I am still seeing pre-printed shelf labels to plut out item location, but maybe they are missing prices now (that is how Kroger does it). There have been more than a few issues with people removing price change labels and then asking for a lower price since the old price is displayed below the new price. I'm not sure why Target can't install automated shelf tags. A small chain Holiday/Sav-Mor in NorCal has done this to I guess every store and it looks fantastic.ClownLoach wrote: ↑October 10th, 2023, 2:21 pm
I'm not seeing the food SKU reduction in the Super locations here, only regular locations. Definitely not seeing the multiple facings issue either, but I do understand how that happens at Target (clearance items sell out well before a POG reset, so they flex to fill before the next set which can be months out). Bad execution can cause this as well, if the shelf label disappears the item likely won't get reordered. Target seems to have moved away from preprinted shelf strips with labels, and the constant price changes turn into opportunities for bad execution. I've also seen where their c-channel non-adhesive labels are pulled right off the shelf by a customer who takes the label to a employee asking for a stock check. If that label doesn't get replaced there's a good chance that item is going to go missing for a long time unless found on an exception report.
I am noticing that the regular stores are drastically expanding snack items like granola bars and such, more than doubling their space at the expense of other food SKUs. That is a trend elsewhere too, noticing Albertsons is making similar changes reducing SKUs in pasta, rice, etc. "carbs" and canned goods, and shuffling space around the aisles to expand the same bars and such.
The backroom program is not a simplification, quite the opposite. The stores receiving backroom remodels get it for two reasons. First, nearly every Target break room and office area was located at the front end behind the registers. In most locations that has become the Drive Up storage and thus requires them to relocate offices/break room to the back which means they have to rearrange the stockroom to fit it in (employees hate this because they lost their employee "express entrance" and have to use the front doors then walk all the way to the back to put away their stuff, then all the way back up front to clock in and get their assignments). Second, they need more room for shipping e-commerce orders since they've followed the same trend as other retailers and eliminated e-commerce warehouses, instead shipping from store locations.
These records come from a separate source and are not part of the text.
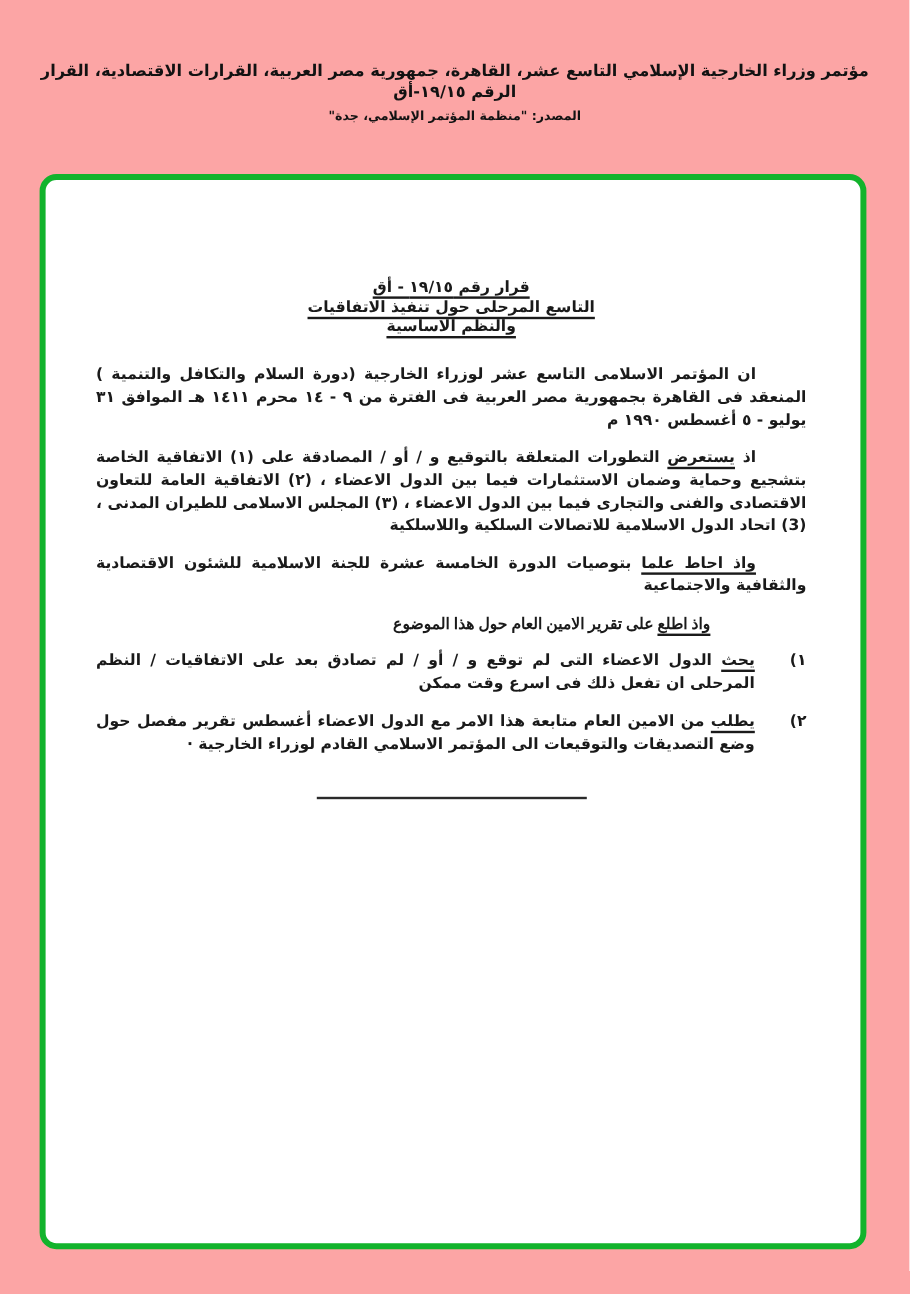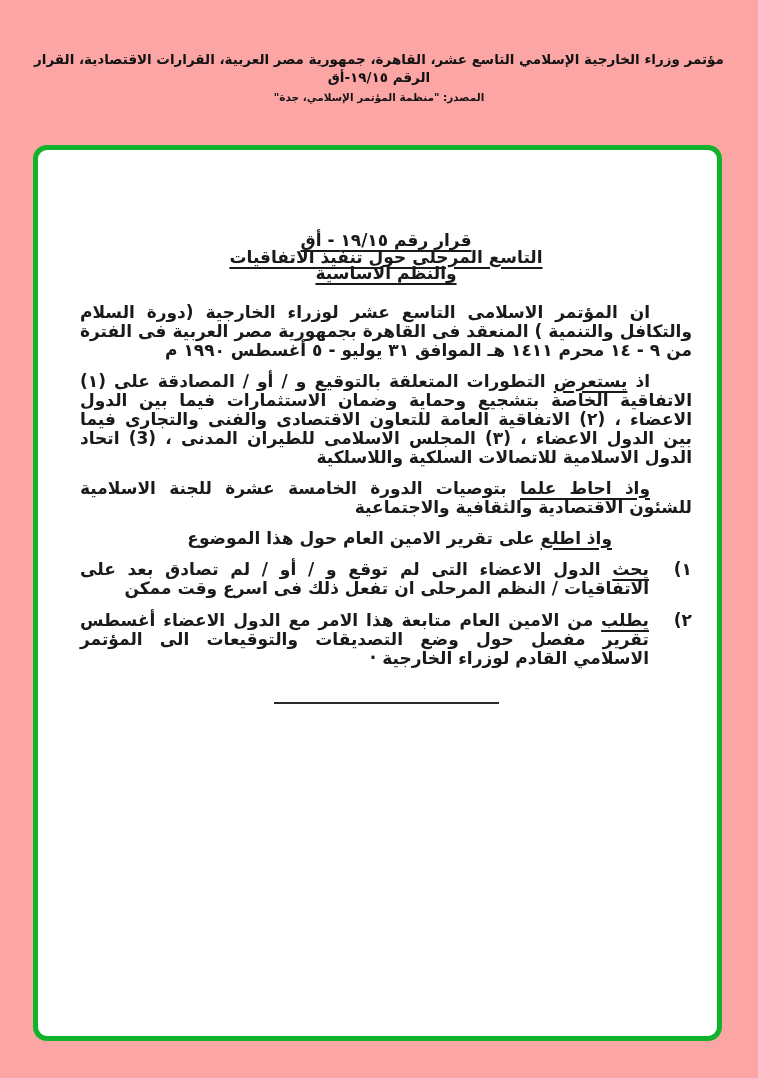--- a/index.html
+++ b/index.html
@@ -57,10 +57,10 @@
   .content {
     position: absolute;
     top: 82px;
-    right: 25px;
+    right: 45px;
     left: 42px;
     direction: rtl;
-    font-size: 17px;
+    font-size: 13px;
     font-weight: bold;
     line-height: 19px;
     color: #1a1a1a;

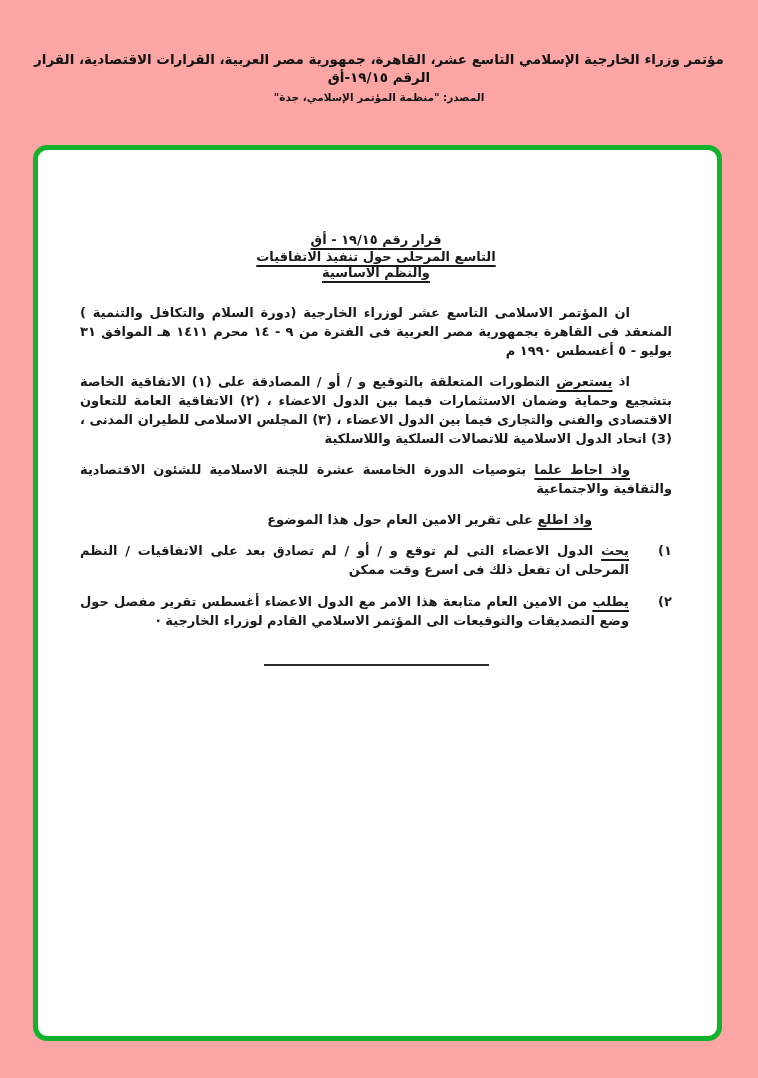--- a/index.html
+++ b/index.html
@@ -83,6 +83,7 @@
   .para.single {
     text-indent: 80px;
     text-align: right;
+    font-family: Liberation Serif, serif;
   }
   .item {
     display: flex;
So they have to install the moving racks and different configurations for the backroom to add these two large areas to existing space. Ultimately the backroom is not simplified but made more complex due to the new specialized shelving/racking and fixtures.
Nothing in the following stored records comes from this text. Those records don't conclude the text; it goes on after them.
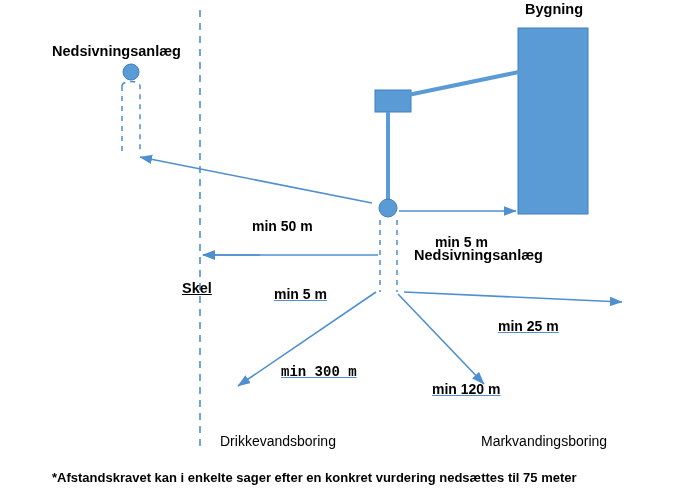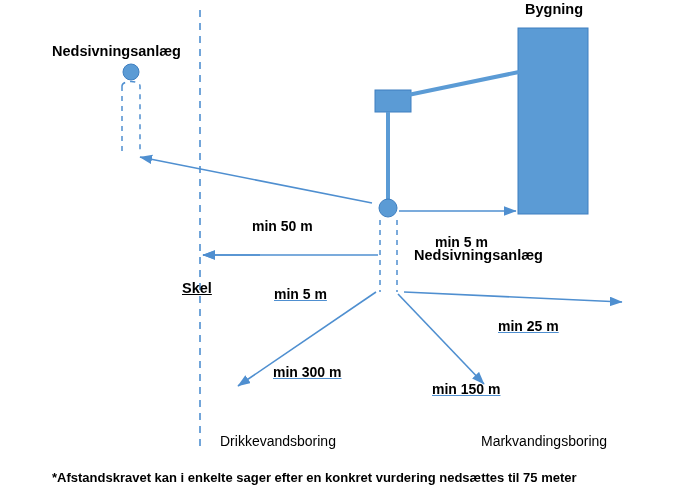--- a/index.html
+++ b/index.html
@@ -116,7 +116,7 @@
   <div class="lbl t-small bold underline-part" style="left:470px; top:286px;padding-left:28px;">min 25 m</div>
 
 
-  <div class="lbl t-small bold underline-part" style="left:273px; top:332px;">min 300 m</div>
+  <div class="lbl t-small bold underline-part" style="left:281px; top:332px;font-family:Liberation Mono, monospace;">min 300 m</div>
 
   <div class="lbl t-small bold underline-part" style="left:432px; top:349px;">min 150 m</div>
 

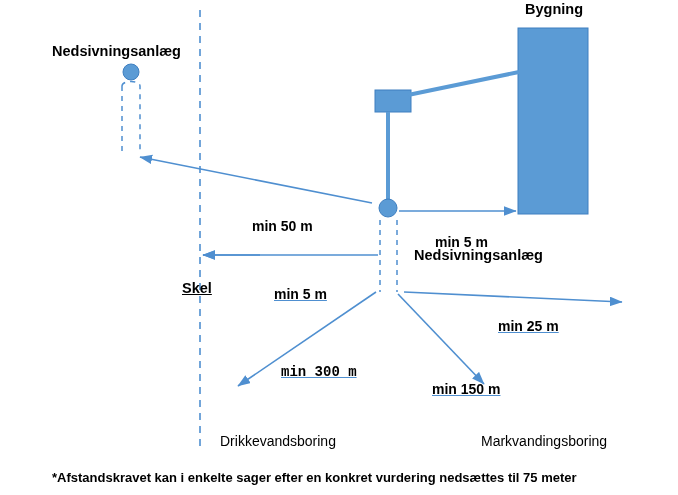--- a/index.html
+++ b/index.html
@@ -118,7 +118,7 @@
 
   <div class="lbl t-small bold underline-part" style="left:281px; top:332px;font-family:Liberation Mono, monospace;">min 300 m</div>
 
-  <div class="lbl t-small bold underline-part" style="left:432px; top:349px;">min 150 m</div>
+  <div class="lbl t-small bold underline-part" style="left:432px; top:349px;">min 120 m</div>
 
   <div class="lbl t-small" style="left:220px; top:401px;">Drikkevandsboring</div>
I do have an observation that may explain some of the issues being reported here with Target and wildly inconsistent in-stocks. Many stores still do not have "full capacity" e-commerce shipping until they receive backroom remodels that create the staging and packing space. Orders are apparently prioritized by distance; closest store gets the order first if they have all the items available to ship it. Problem is three fold - busier urban stores are more likely to be out of an item, slower rural stores are more likely to be able to fill the orders, and those rural stores will likely ship to a larger territory. So the smaller markets or one store markets likely get far more e-commerce shipping orders than an urban area. So the in-store inventory gets decimated as it's all stocked then immediately picked off the shelves, packed and sent away. And since they are lower volume units they are left with few/no items for the in-store customer. The company doesn't immediately see the issue since a sale is a sale, in fact the rural or small market store could ultimately be seeing sales increases overall even though the in-store experience is being destroyed. My last two orders here in SoCal mysteriously were fulfilled in Flagstaff AZ, Reno, and Sparks, NV (one order from Reno, other order split into two shipments from Flagstaff and Sparks)
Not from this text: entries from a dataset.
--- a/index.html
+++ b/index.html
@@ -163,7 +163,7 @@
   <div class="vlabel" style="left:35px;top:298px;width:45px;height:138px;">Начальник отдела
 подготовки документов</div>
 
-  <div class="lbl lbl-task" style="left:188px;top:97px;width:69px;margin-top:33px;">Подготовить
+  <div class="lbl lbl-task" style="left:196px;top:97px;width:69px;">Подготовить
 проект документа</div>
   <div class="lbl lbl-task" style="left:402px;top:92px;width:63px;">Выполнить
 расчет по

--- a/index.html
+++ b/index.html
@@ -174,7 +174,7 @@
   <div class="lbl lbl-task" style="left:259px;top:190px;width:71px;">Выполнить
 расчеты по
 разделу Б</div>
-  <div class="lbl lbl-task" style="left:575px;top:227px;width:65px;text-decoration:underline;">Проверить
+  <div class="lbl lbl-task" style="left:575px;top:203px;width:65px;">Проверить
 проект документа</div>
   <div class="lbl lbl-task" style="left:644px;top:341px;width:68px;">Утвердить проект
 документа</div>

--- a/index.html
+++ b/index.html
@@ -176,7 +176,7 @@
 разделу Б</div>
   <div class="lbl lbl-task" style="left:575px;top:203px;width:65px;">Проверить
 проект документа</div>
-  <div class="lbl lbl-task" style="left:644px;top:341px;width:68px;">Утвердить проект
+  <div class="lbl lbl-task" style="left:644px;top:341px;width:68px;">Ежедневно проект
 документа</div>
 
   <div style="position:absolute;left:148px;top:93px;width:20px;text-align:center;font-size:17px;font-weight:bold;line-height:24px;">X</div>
I guess General Mills is paying for more shelf space in snack bars now. The snack bar category is over-SKUed and there is going to be a lot of trouble with these expansions on that category. Those are high margin so I can see why they'd try to push those over commodity food type items. Target already had a very excessive amount of space for those categories. I'll have to look and see how they expanded it in my area stores as that category already had basically an entire aisle along with pop tarts and fruit snacks. I am already seeing the snack bars piling up at Grocery Outlet too. They have 15 feet of them.
The other weird thing I am seeing is Target's shelves are a sloppy mess. For instance Friskies Cat Food- in the latest remodel here- they have some flavors with 5 rows, some flavors with 3 rows, some flavors with 2 rows, etc. I get why they are doing it (the higher selling flavors get more rows) but it just looks sloppy. It also seems inefficient.
By backroom simplification I mean it is supposed to be simplified for the handling of backstock from the sales floor. It isn't like it was before. But all of that other complexity you describe to bring in the e-commerce services has created what seems to be chaos.
I've done many Target.com orders and the closest fulfillment I've ever had is Sacramento. I've had fulfillments from all over the country.